Minha mãe relembra em seu primeiro sonho que ele se aproximou colocando a mão em seu ombro, chamando sua atenção para não sentir medo porque lá é um bom lugar. No segundo sonho, eu me agrego e andamos por uma estrada, dia claro, muitas flores, mais parecia um jardim, mas também havia casas. Carregávamos flores e meu irmão apontava as casas onde deveríamos entregá-las.
Minha cunhada relatou um sonho de tê-lo encontrado numa igreja, em que ele esclareceu estar bem, mas urgia se dirigir para sua missão. Acompanhado de outra pessoa mais velha, trajada como se fosse um frade, usando um capuz que encobria seu rosto.

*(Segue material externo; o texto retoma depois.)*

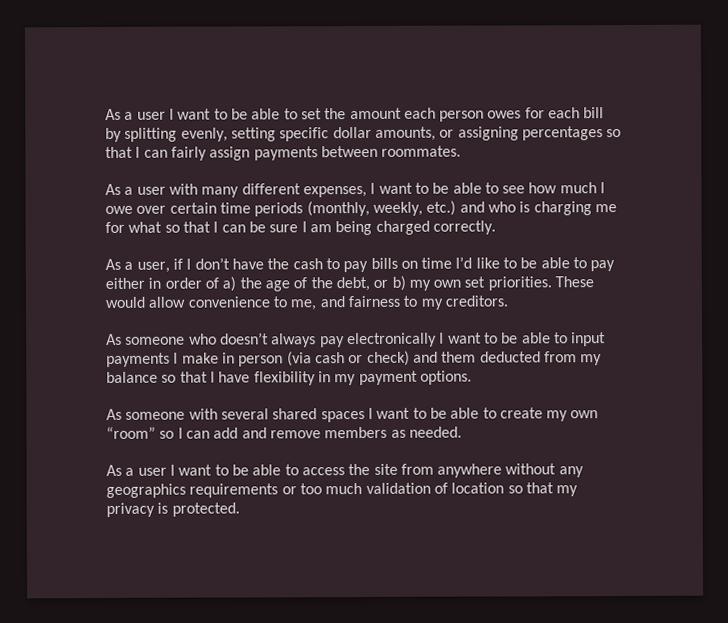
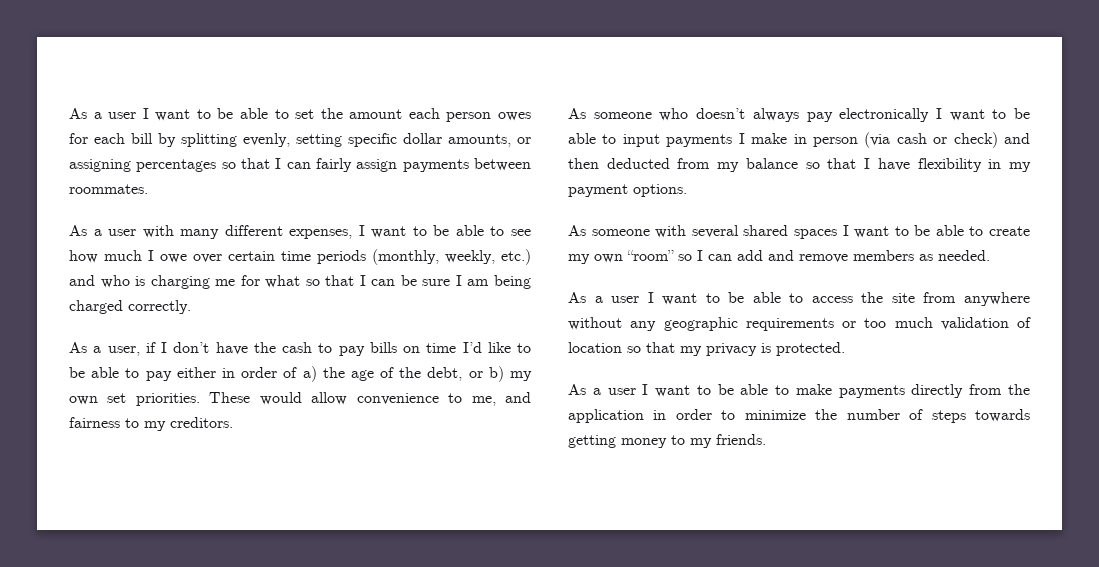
- As someone who doesn’t always pay electronically I want to be able to input payments I make in person (via cash or check) and them deducted from my balance so that I have flexibility in my payment options.
+ As someone who doesn’t always pay electronically I want to be able to input payments I make in person (via cash or check) and then deducted from my balance so that I have flexibility in my payment options.
- As a user I want to be able to access the site from anywhere without any geographics requirements or too much validation of location so that my privacy is protected.
+ As a user I want to be able to access the site from anywhere without any geographic requirements or too much validation of location so that my privacy is protected.
+ As a user I want to be able to make payments directly from the application in order to minimize the number of steps towards getting money to my friends.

A neta sonhou que viu o avô na porta de casa e perguntou se ele estava melhor. Acompanhada da mãe e irmã, indagou a elas se não estavam vendo o “vô”. Disseram que não. Então, ela correu para abraçá-lo, virando-se para a irmã e a mãe. Ao voltar-se para vê-lo novamente, ele não se encontrava mais lá. A neta ficou impressionada pois o sonho parecia extremamente real. Pôs-se o dia todo a comentar para quem quisesse ouvir que o avô tinha vindo visitá-la.

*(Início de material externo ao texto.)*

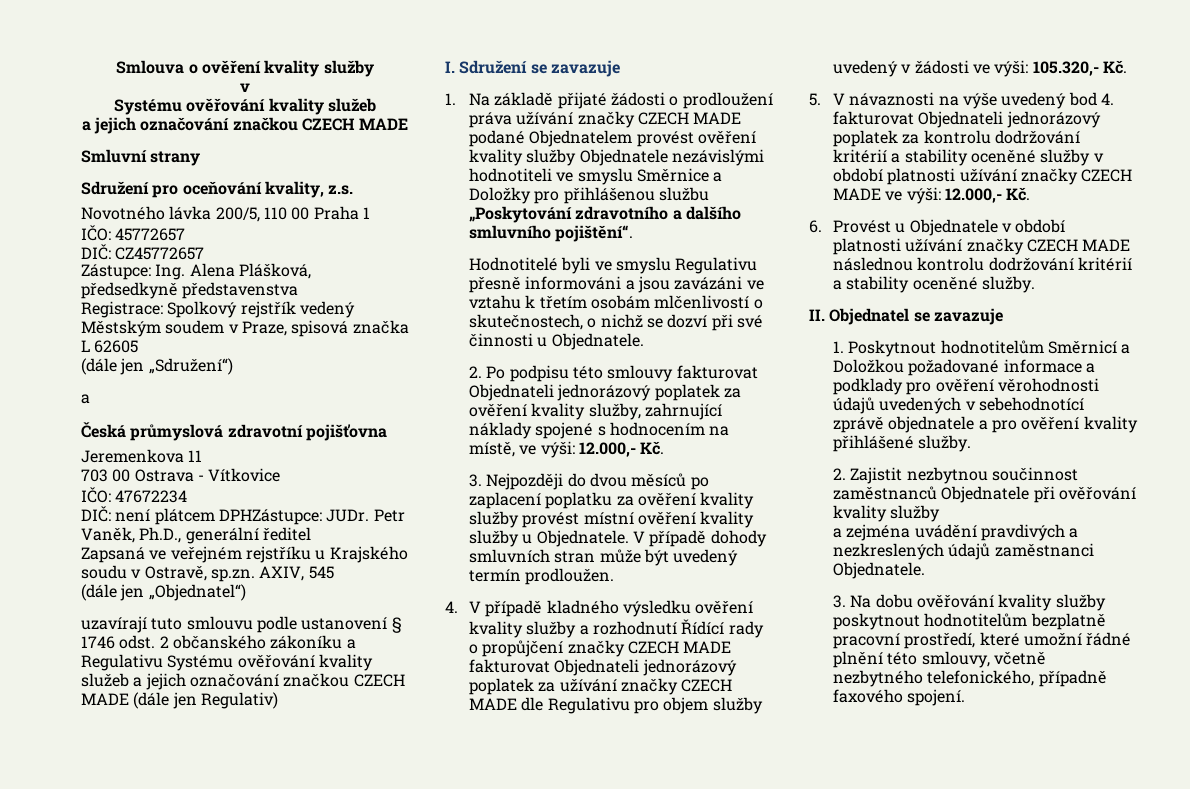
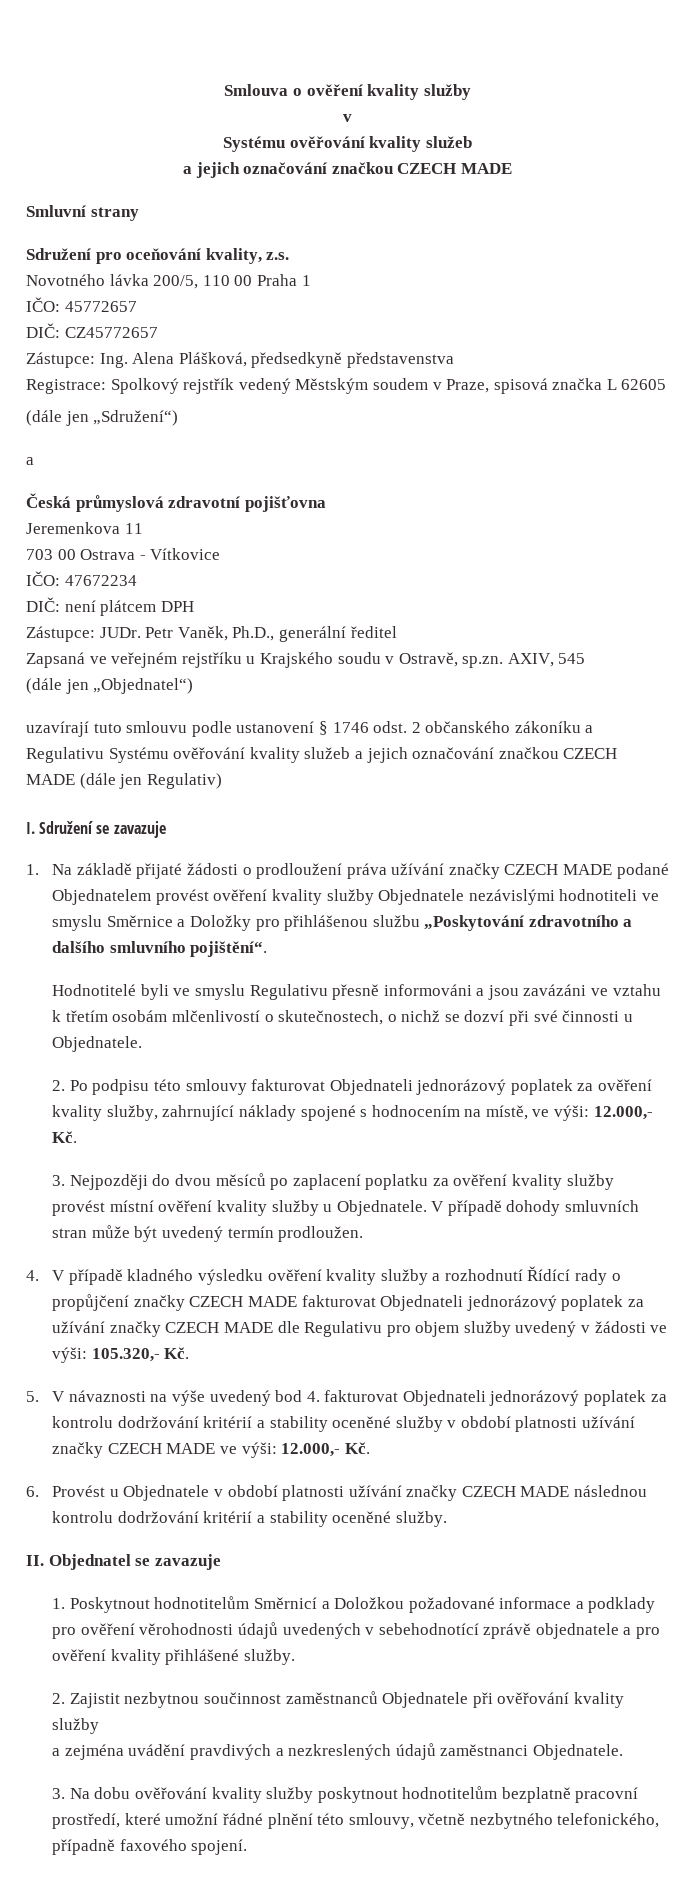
- DIČ: není plátcem DPHZástupce: JUDr.
+ DIČ: není plátcem DPH
+ Zástupce: JUDr.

Sua presença, sempre que notada, podia ser através de seu calor e respiração, usualmente ao amanhecer, ou por meio de um vento e arrepio. Ou mesmo apontando, sem nada falar e sorrindo, para uma varanda onde costumava tomar sol num confortável sofá. E depois desaparecer.
Como desencarnou privado de sua autonomia e de sua enorme capacidade de proteger sua família, sem que possamos avaliar o que restou de sua consciência diante do AVC, ele ressurge em sonhos não só para serenar a família, como demonstra já se encontrar apto e desembaraçado de seu corpo para integrar missões no Plano Espiritual, respaldado pela sua trajetória na vida terrena. Lá precisam de almas verdadeiramente missionárias para obrar junto a espíritos que necessitam ser assistidos, esclarecidos e orientados quanto a um desenvolvimento mais humanitário e solidário.
Esgotado seu tempo no plano físico para que outros prossigam seu labor. Dentro e fora da família.